My mother and her family picked the hops and watched the dog fights above the Kentish fields and one day they got strafed. They’d sit around the fires at night and sing. The kids would pick the hops off the vine and put them in hop pockets (like large sacks on a frame like a big bath) then someone would sow up the sack and off they’d go. What the children were paid for this was never discussed because as children they weren’t entitled to expect payment. They didn’t discuss money.
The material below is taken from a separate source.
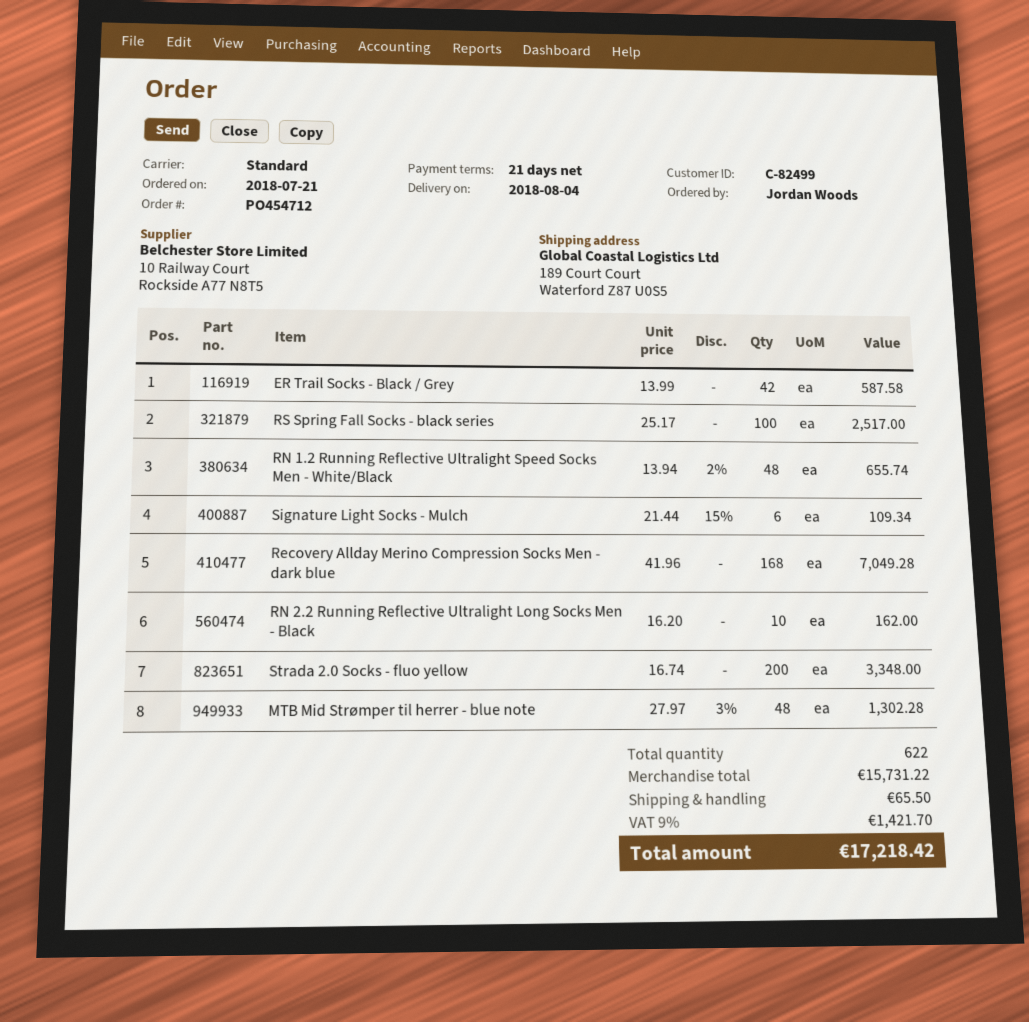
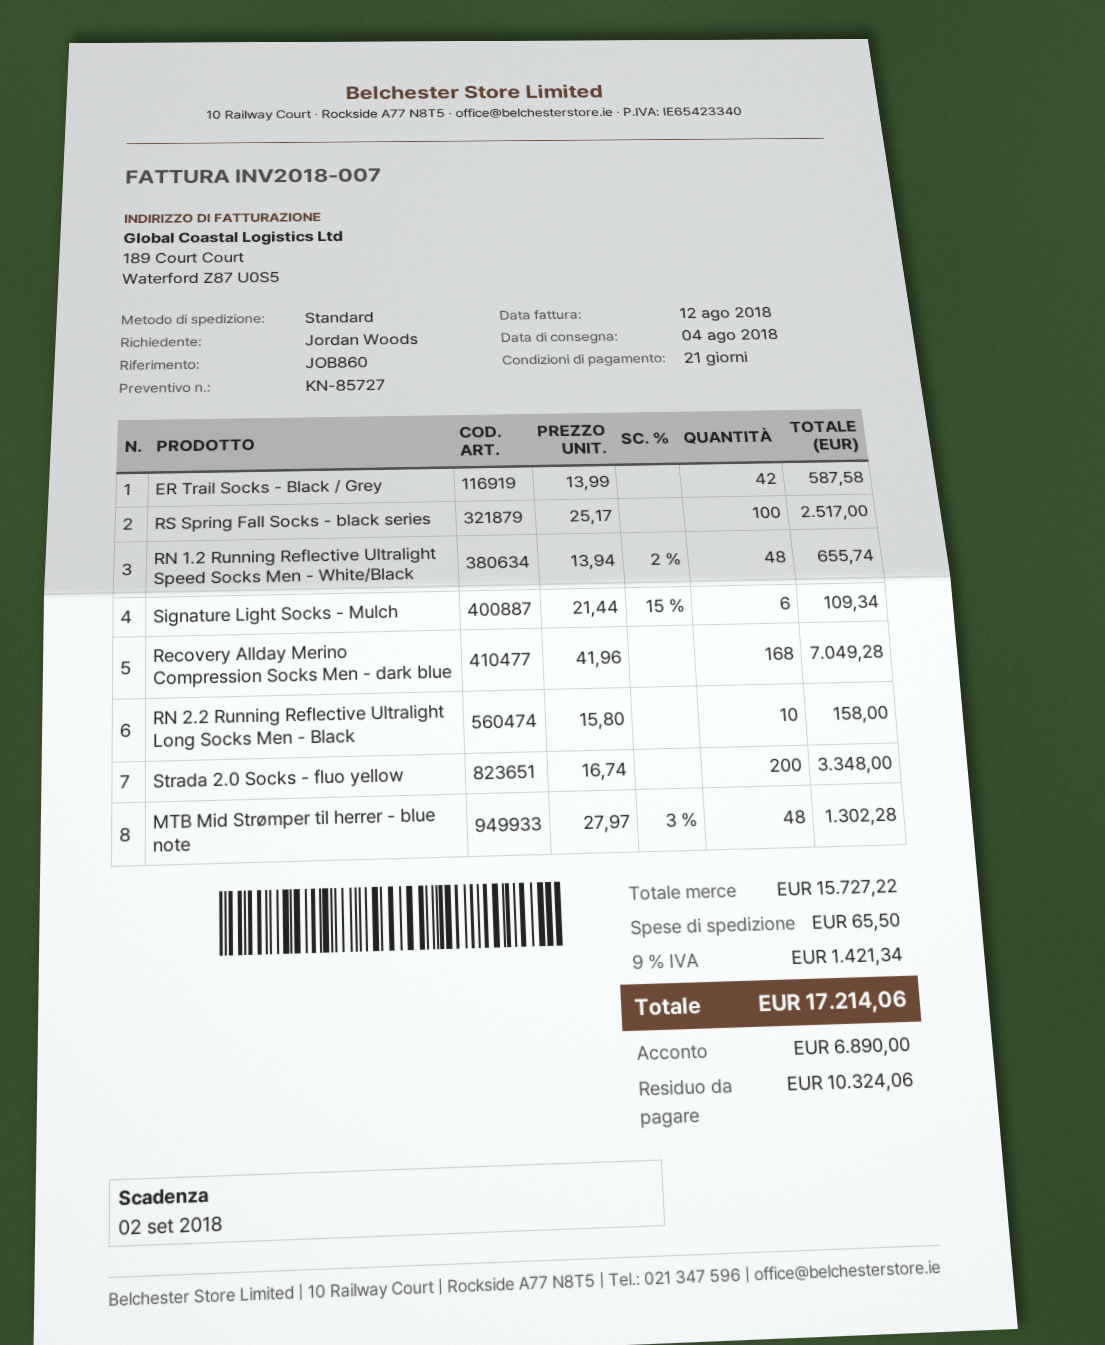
RN 2.2 Running Reflective Ultralight Long Socks Men - Black: 10 x 16.20 = 162.00 -> 10 x 15.80 = 158.00
subtotal: 15731.22 -> 15727.22
tax: 9% = 1421.70 -> 9% = 1421.34
total: 17218.42 -> 17214.06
The great thing about all these aunties was their boyfriends who had lots of spare sweet coupons. They all had lovely names, Sid a rear tail gunner was one. And they all played musical instruments. The parties were good. There was no coca cola in Britain until 1942 when the Americans arrived. They encountered Italian prisoners of war. They were always filling in holes and were so lovely to children.

When she got her scholarship she went to a Quaker grammar school the head mistress wouldn’t allow a mention of the war as they are pacifists. The cinema was a huge part of their lives. They’d queue up with their sandwiches to get a good seat. They’d flash messages onto the screen asking people to go home. For example if someone’s house was bombed they’d be asked to go home!

If a child had seen a movie that no one else had seen in his/her class they’d make it last for a whole week over lunch time. That was the longest one my mother could remember.

During the war there was still Empire Day when you’d march around the school field with flags. The headmaster’s son got the DFC (Distinguished Flying Cross) and they all got a day off. They had air raids every night during the blitz but they still had to go to school the next day although you were exhausted and she said that this is how people were so docile.

When the air raid siren went off during the day the teacher would instruct the children in times tables or spellings down in the shelter, sometimes in their gas masks. They’d have to stand up and shout their number as they left the classroom and again as they entered the shelter so the teacher would know they were all there. Teaching was not a protected occupation. All female teachers had to be single — hence Miss. There were no headmistresses in schools always headmasters.

There wasn’t a great deal of entertainment. My great grandfather would allow the children to listen to his pocket watch as a treat.

Great-grandma Bell worked for a doctor and never paid for medical treatment because she’d do his washing or lay out the bodies of his dead patients. That was a great bonus pre NHS. There were 5 aunts living in the same house and youngest was only 8 years older than my mother. It was awful cause Grandma Bell was always falling out with one of them and she would lock them in a bedroom without food. The sisters would smuggle up food.

My father had four uncles he was the only nephew to all of them. So he got terribly spoiled. He had everything. His father worked at the Woolwich arsenal and there was money there. He wanted football boots which cost a fortune and he was the only one in school to have them. Who knows how much they cost.

Building materials were scarce. My grandfather made a shed in the back garden. He worked in a factory that made propellers. He’d acquire two bricks each day and take them home in his brief case. He’d cut pieces of timber for the roof and put them in his brief case. It took him a year to build the shed.